[Start of section]

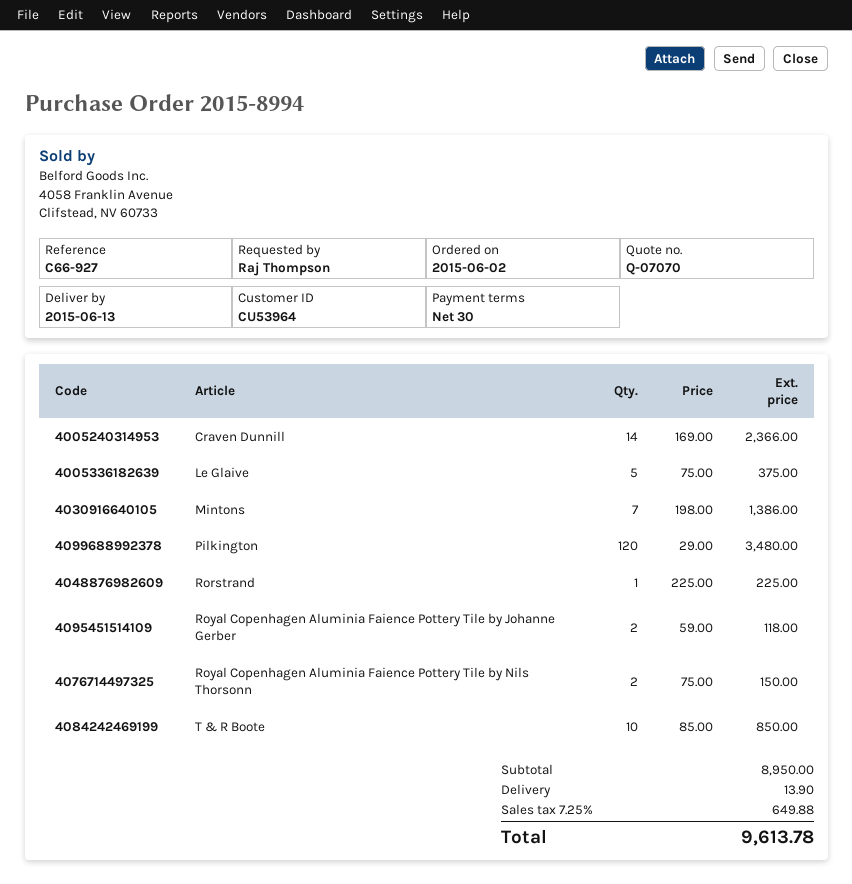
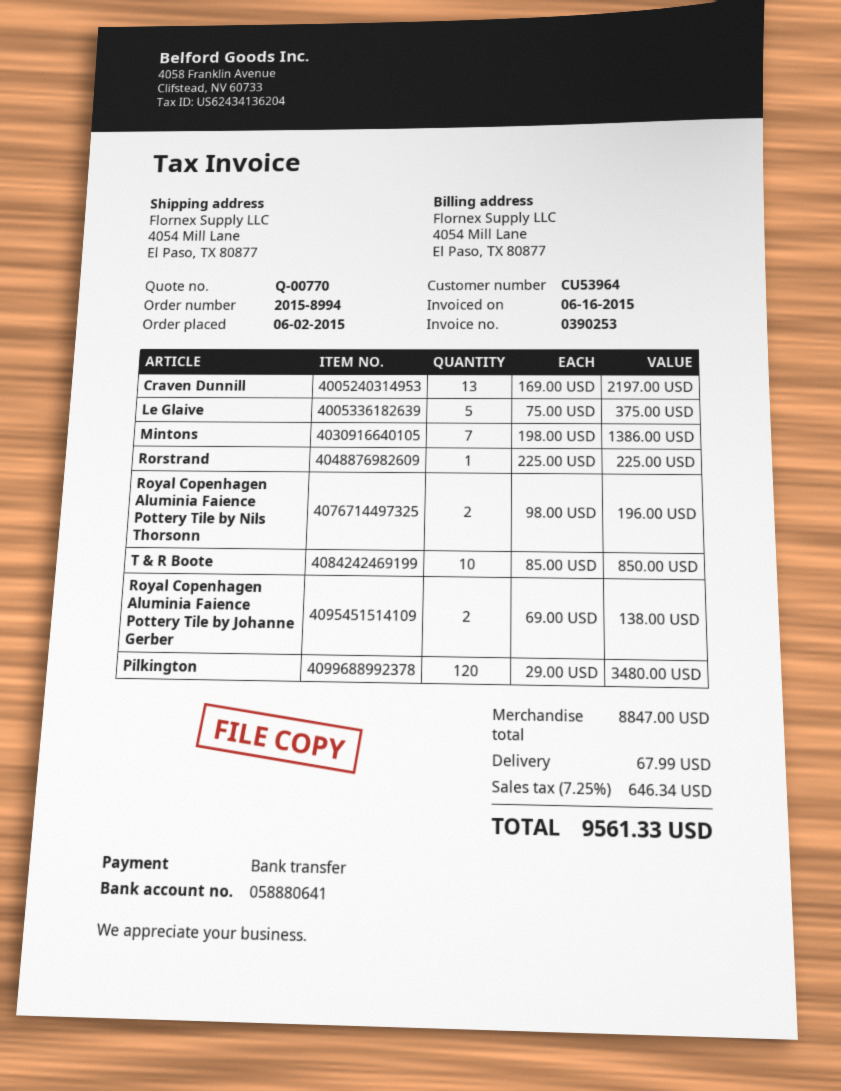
quote number: Q-07070 -> Q-00770
Craven Dunnill: 14 x 169.00 = 2366.00 -> 13 x 169.00 = 2197.00
Royal Copenhagen Aluminia Faience Pottery Tile by Johanne Gerber: 2 x 59.00 = 118.00 -> 2 x 69.00 = 138.00
Royal Copenhagen Aluminia Faience Pottery Tile by Nils Thorsonn: 2 x 75.00 = 150.00 -> 2 x 98.00 = 196.00
subtotal: 8950.00 -> 8847.00
shipping: 13.90 -> 67.99
tax: 7.25% = 649.88 -> 7.25% = 646.34
total: 9613.78 -> 9561.33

[End of section]

# The problem:
Go through the entries above and copy out every line that includes the word "Tile".

# Problem solution:
Royal Copenhagen Aluminia Faience Pottery Tile by Johanne Gerber: 2 x 59.00 = 118.00 -> 2 x 69.00 = 138.00
Royal Copenhagen Aluminia Faience Pottery Tile by Nils Thorsonn: 2 x 75.00 = 150.00 -> 2 x 98.00 = 196.00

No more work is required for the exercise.